Show all lines of the entries in which the word "none" is found.

++++ Records ++++

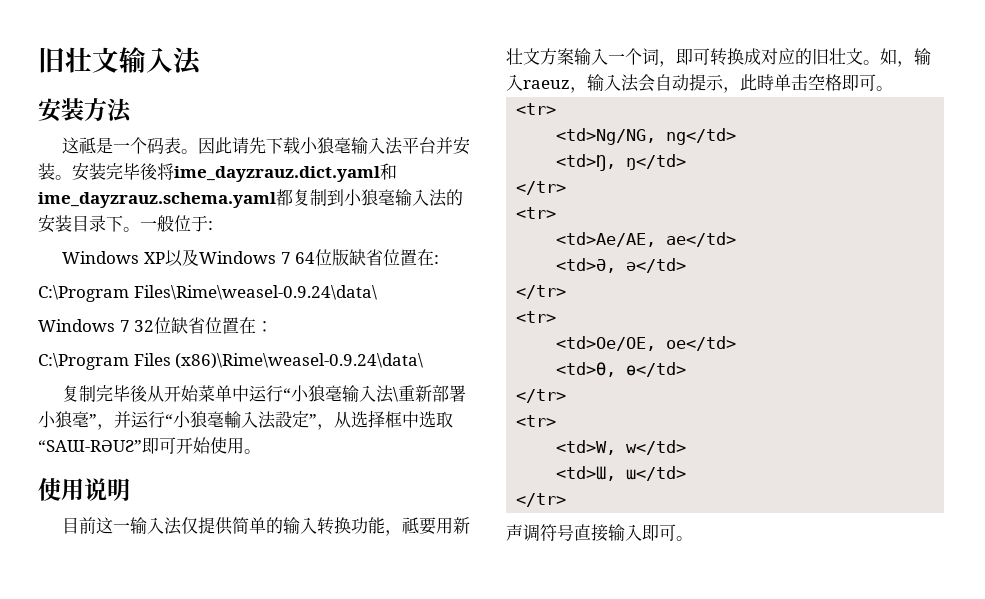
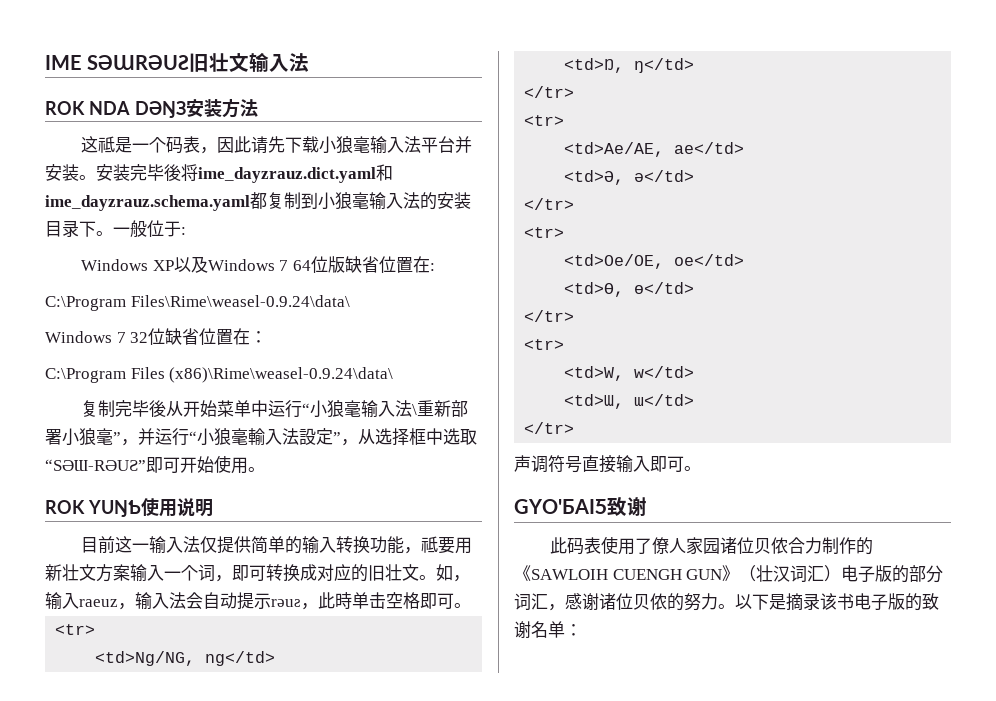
(38, 60) none -> [45,55,190,70] IME SƏƜRƏUƧ
(202, 61) none -> [45,101,186,118] ROK NDA DƏŊЗ
[181,149,199,154] 。 -> [199,147,217,154] ，
[38,440,142,452] “SAƜ-RƏUƧ” -> [45,459,146,471] “SƏƜ-RƏUƧ”
(261, 451) none -> [45,500,141,517] ROK YUŊƄ
(724, 82) none -> [271,599,301,607] rəuƨ
(693, 538) none -> [514,497,647,516] [549,536,873,555] [514,565,944,583] [514,593,939,611] [514,621,582,638] // GYO'ƂAIƼ致谢 // 此码表使用了僚人家园诸位贝侬合力制作的《SAWLOIH CUENGH GUN》（壮汉词汇）电子版的部分词汇，感谢诸位贝侬的努力。以下是摘录该书电子版的致谢名单：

++++

== Written solution ==
(38, 60) none -> [45,55,190,70] IME SƏƜRƏUƧ
(202, 61) none -> [45,101,186,118] ROK NDA DƏŊЗ
(261, 451) none -> [45,500,141,517] ROK YUŊƄ
(724, 82) none -> [271,599,301,607] rəuƨ
(693, 538) none -> [514,497,647,516] [549,536,873,555] [514,565,944,583] [514,593,939,611] [514,621,582,638] // GYO'ƂAIƼ致谢 // 此码表使用了僚人家园诸位贝侬合力制作的《SAWLOIH CUENGH GUN》（壮汉词汇）电子版的部分词汇，感谢诸位贝侬的努力。以下是摘录该书电子版的致谢名单：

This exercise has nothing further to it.